Com’è fatto il carretto siciliano

Il carretto siciliano è un mezzo a trazione equina ed è rimasto ampiamente in uso fino all’inizio del XX secolo, periodo nel quale crebbe la motorizzazione del lavoro nelle campagne. Divenuto obsoleto, il carretto siciliano diventa oggetto di personalizzazione, estrema in certi casi, e autentica “tela” per gli artisti siciliani. Viene fregiato da intagli bucolici e arricchito da colorazioni sgargianti, tinte che vanno ad animare personaggi e scene spesso appartenenti all’iconografia folkloristica siciliana. 

Il carretto si compone di sezioni ben precise, che chiameremo con i loro nomi originali, in dialetto: ‘u fonnu di càscia, ossia il pianale di carico prolungato anteriormente e posteriormente – il lato destinato di fatto ad accogliere l’oggetto del trasporto – e delimitato dai masciddari, ovvero le tavole di legno che costituiscono le fiancate. Qui si trovano gli “scacchi”, i quadranti che accolgono le raffigurazioni. ‘U puttèddu ri rarrieri (il portello posteriore) removibile per rendere agevole il carico e lo scarico. Al di sotto delle alle assi e alle strutture che formano il “telaio” del mezzo, sono montate le due ruote che sono tradizionalmente composte da 12 raggi, li iammòzzi (da iammi, le “gambe”). 

Le ruote (rrote), debitamente decorate e intagliate, sono diventate uno degli elementi emblematici del carretto siciliano, oltre ovviamente alle tipiche raffigurazioni, protagoniste del catalogo “turistico”.

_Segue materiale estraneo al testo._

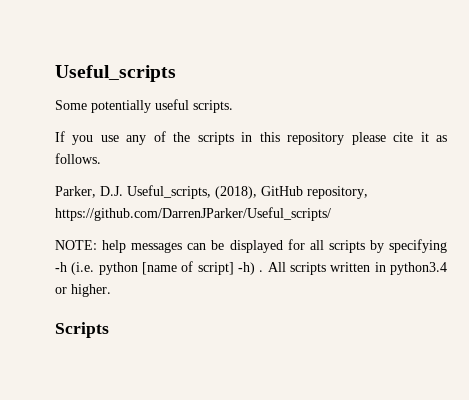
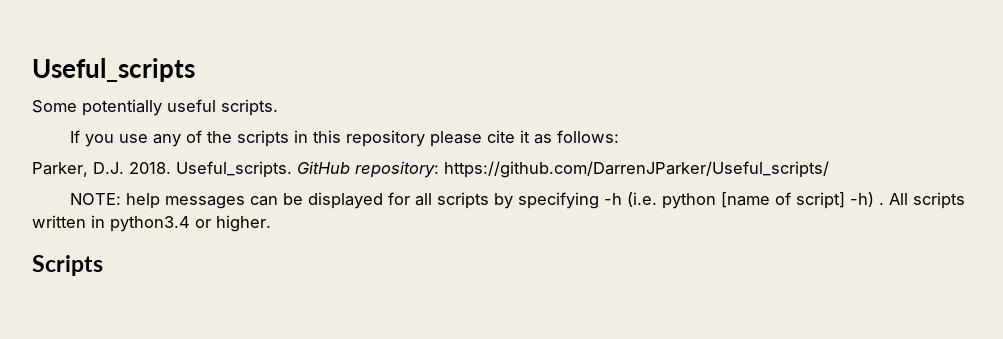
- If you use any of the scripts in this repository please cite it as follows.
+ If you use any of the scripts in this repository please cite it as follows:
- Parker, D.J. Useful_scripts, (2018), GitHub repository, https://github.com/DarrenJParker/Useful_scripts/
+ Parker, D.J. 2018. Useful_scripts. GitHub repository: https://github.com/DarrenJParker/Useful_scripts/

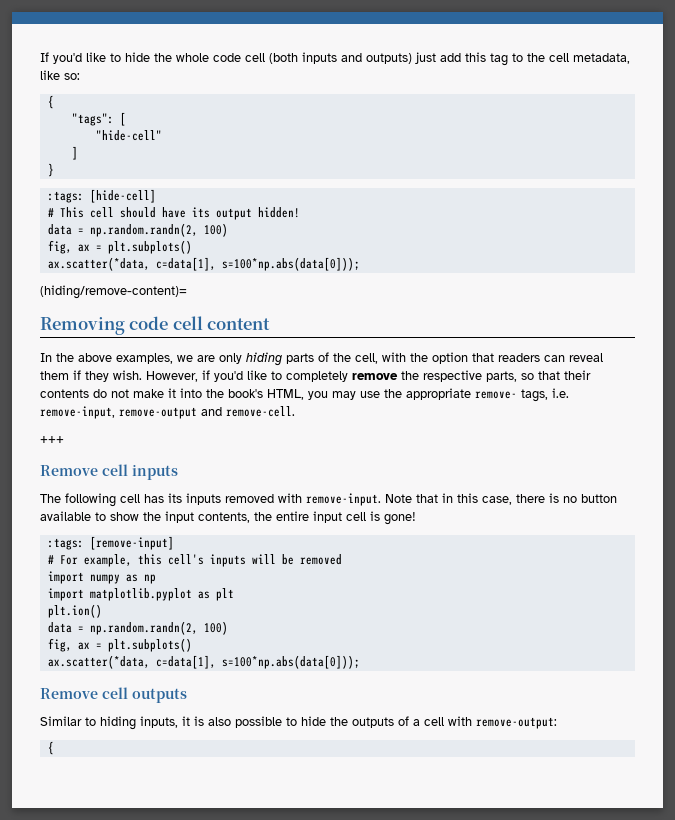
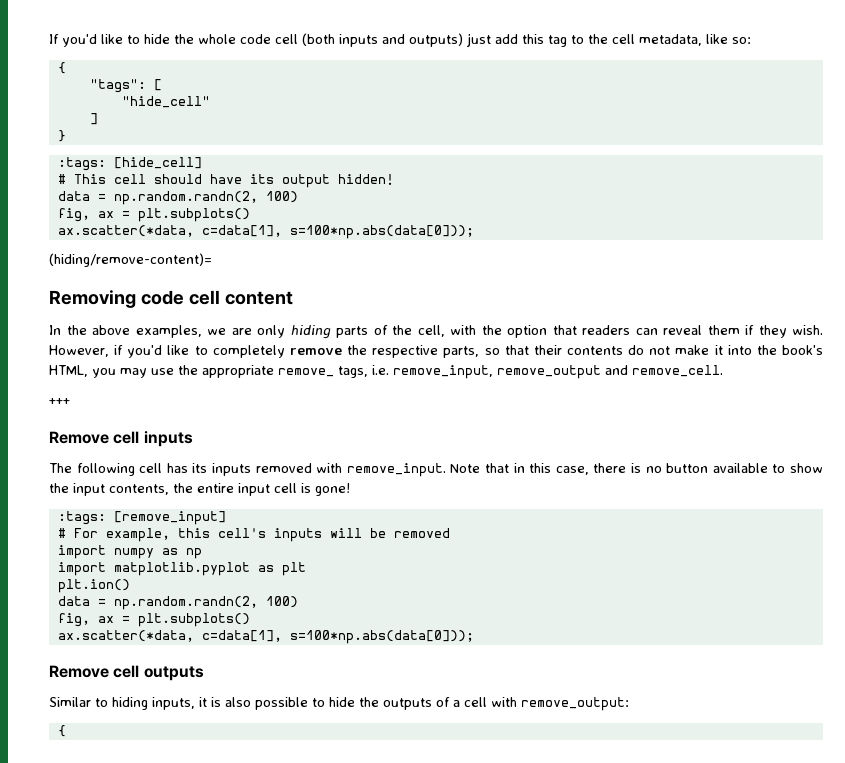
- "hide-cell"
+ "hide_cell"
- :tags: [hide-cell]
+ :tags: [hide_cell]
- However, if you'd like to completely remove the respective parts, so that their contents do not make it into the book's HTML, you may use the appropriate remove- tags, i.e. remove-input, remove-output and remove-cell.
+ However, if you'd like to completely remove the respective parts, so that their contents do not make it into the book's HTML, you may use the appropriate remove_ tags, i.e. remove_input, remove_output and remove_cell.
- The following cell has its inputs removed with remove-input.
+ The following cell has its inputs removed with remove_input.
- :tags: [remove-input]
+ :tags: [remove_input]
- Similar to hiding inputs, it is also possible to hide the outputs of a cell with remove-output:
+ Similar to hiding inputs, it is also possible to hide the outputs of a cell with remove_output:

Una Sicilia e tanti carretti diversi

I carretti si differenziano per aree di provenienza, ed è proprio la ruota uno degli elementi che la fa da padrona sulla contestualizzazione del mezzo: ogni tecnica di costruzione richiede saperi particolari che vengono tramandati di padre in figlio e, quindi, differenti di comunità in comunità. 

I temi rappresentati sulle fiancate (in generale in ogni superficie piatta disponibile per la pittura) vanno da quelli biblici a quelli storico-leggendari. Ma sono le differenze cromatiche tra i carretti siciliani quelle più evidenti e utili a collocare i mezzi nelle diverse parti dell’Isola: sono enfatizzati i gialli e i rossi nella Sicilia occidentale, mentre i viola e gli azzurri – quindi il versante “freddo” – con decorazioni antropomorfe sono più diffusi nella Sicilia orientale. 

Il carretto siciliano tipico del palermitano, ad esempio, è quello con le sponde trapezoidali, una tinta di fondo gialla e decorazioni principalmente geometriche. I temi rappresentati sugli scacchi variano tra cavalleresco e religioso con colori accesi che variano dal rosso al verde, dal giallo al blu, con sfumature ridotte all’essenziale, tecnica che inevitabilmente rende la visione “bidimensionale”.

Nel catanese le sponde sono invece nettamente rettangolari, la tinta di fondo è rossa, mentre intagli e decorazioni si presentano più rifiniti, altra cosa rispetto all’immediatezza e alla semplicità del carretto palermitano. Le tonalità e le sfumature, in maggior numero, vanno alla ricerca di una maggiore tridimensionalità delle immagini dipinte sugli scacchi. Ma ci sono altri stili, meno diffusi, che sono tipici del ragusano o del trapanese. La possibilità di personalizzazione, comunque, restano pressoché infinite. 

Un concentrato di arte e praticità

La pittura del carro assolve due importanti funzioni, una certamente più dell’altra: la prima attiene al mondo della superstizione, utile in qualche modo a scongiurare sfortune e disgrazie; la seconda è direttamente protettiva del legno, altrimenti eccessivamente esposto a polvere e intemperie. Un ulteriore elemento aggiuntivo è senza dubbio quello commerciale: più è arricchito il carretto, più alto è lo status del proprietario.

Lo stile “carretto siciliano” riaffiora in occasione di grandi eventi e sagre all’insegna del folklore e delle tradizioni regionali. A volte sfocia nel mondo dell’Alta moda, come quella di Domenico Dolce e Stefano Gabbana, protagonisti di una originalissima reinterpretazione dello stile dei carretti siciliani in una suggestiva collezione di abiti, quella della Primavera-Estate 2016, intrisa di sicilianità, colori e richiami che raccontano questa antica arte.